WHAT IS BEING ASKED = Only a number is expected: how many lines in the data below contain the word "Maxi".

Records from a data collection
════════════════

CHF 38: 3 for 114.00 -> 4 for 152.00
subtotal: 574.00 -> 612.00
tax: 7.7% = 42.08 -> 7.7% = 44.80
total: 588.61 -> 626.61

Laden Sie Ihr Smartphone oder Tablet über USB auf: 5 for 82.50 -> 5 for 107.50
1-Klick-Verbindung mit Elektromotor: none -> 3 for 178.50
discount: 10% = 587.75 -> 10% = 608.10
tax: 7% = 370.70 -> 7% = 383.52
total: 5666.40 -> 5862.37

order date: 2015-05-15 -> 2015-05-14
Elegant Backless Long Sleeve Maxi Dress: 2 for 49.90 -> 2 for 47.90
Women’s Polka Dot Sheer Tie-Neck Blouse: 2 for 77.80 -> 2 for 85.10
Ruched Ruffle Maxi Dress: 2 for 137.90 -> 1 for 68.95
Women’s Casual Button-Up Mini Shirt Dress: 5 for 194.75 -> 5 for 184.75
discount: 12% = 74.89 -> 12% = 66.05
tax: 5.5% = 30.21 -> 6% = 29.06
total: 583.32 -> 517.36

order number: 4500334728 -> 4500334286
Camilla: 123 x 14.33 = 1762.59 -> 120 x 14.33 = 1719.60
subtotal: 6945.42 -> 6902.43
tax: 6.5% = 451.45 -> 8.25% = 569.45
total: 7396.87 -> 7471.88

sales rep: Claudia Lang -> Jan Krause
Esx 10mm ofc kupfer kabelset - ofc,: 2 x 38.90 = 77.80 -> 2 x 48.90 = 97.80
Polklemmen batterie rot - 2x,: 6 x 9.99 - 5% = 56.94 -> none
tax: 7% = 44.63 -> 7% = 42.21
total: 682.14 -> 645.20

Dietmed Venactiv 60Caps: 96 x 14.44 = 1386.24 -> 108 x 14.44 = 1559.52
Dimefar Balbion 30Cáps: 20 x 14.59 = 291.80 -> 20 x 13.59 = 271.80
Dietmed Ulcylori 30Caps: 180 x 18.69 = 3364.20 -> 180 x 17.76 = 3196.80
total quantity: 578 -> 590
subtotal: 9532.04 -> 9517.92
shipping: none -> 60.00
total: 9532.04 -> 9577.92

════════════════

EXPECTED ANSWER = 2